Having trouble with one or two or all seven of these? Don't worry. Here is a series of exercises that can help you develop these tools of likeability and persuasion.

Be Yourself

Be YourselfHow many times have you heard this advice? It is the best. Of course, there's just one tricky part. No one tells you how to do this. Let me let you in on a secret – you have to not only figure out who you are you have to practice being yourself in court. Here is an exercise that helps you do both.

Turn on a video camera and point it at yourself.

•Start an opening statement for one of your cases. Deliver it to the camera for about a minute.

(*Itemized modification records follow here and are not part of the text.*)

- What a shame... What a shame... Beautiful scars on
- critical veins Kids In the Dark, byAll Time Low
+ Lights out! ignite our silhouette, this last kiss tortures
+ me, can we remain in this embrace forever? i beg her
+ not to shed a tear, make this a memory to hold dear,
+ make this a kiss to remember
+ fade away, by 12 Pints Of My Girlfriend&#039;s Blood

•Switch to the story of how you met your husband or wife. Deliver it to the camera for about a minute.

•Switch back to your opening statement and pick up where you left off. Deliver it to the camera for about another minute.

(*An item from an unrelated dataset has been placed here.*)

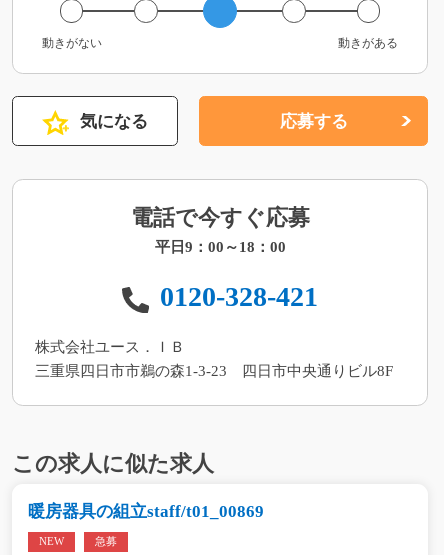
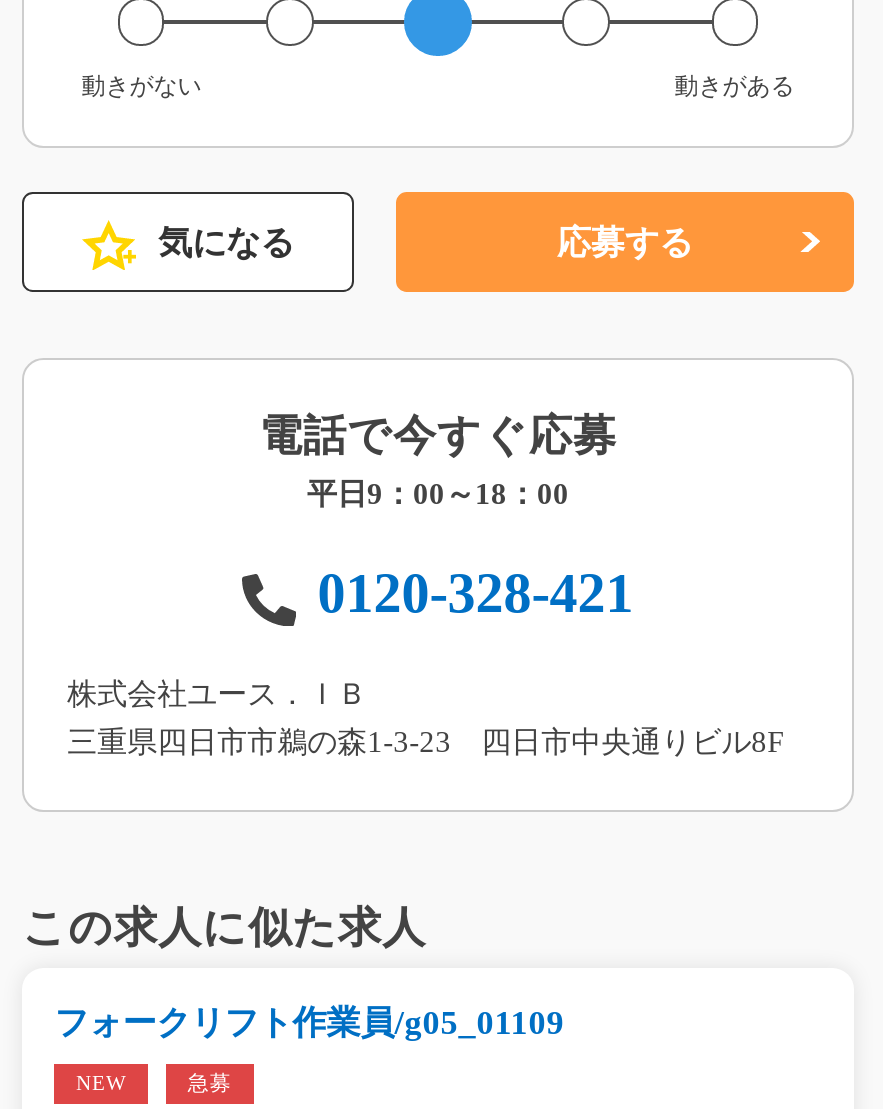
- 暖房器具の組立staff/t01_00869
+ フォークリフト作業員/g05_01109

•Switch to the story of the scariest moment of your life. Deliver it to the camera for about a minute.

•Switch back to your opening statement and pick up where you left off. Deliver it to the camera for about another minute.

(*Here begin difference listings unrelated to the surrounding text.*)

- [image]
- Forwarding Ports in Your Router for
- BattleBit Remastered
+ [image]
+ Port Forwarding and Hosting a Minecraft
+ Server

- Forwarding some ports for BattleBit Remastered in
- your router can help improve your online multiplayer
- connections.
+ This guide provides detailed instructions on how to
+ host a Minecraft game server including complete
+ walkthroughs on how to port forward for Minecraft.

Turn off the camera and play back what you just recorded. Look at your demeanor. You may very well notice that you are at least two different people on your tape. The one who delivers your opening is your "lawyer" personality. The one who talks about being in love and scared is "the real you". You may notice that as you switch from a real life story back to your opening that your demeanor stays the same for a few seconds. You might find yourself completely stopping – unable to remember your opening. It isn't the opening statement you can't remember – it is that "the real you" is fighting the "lawyer" you.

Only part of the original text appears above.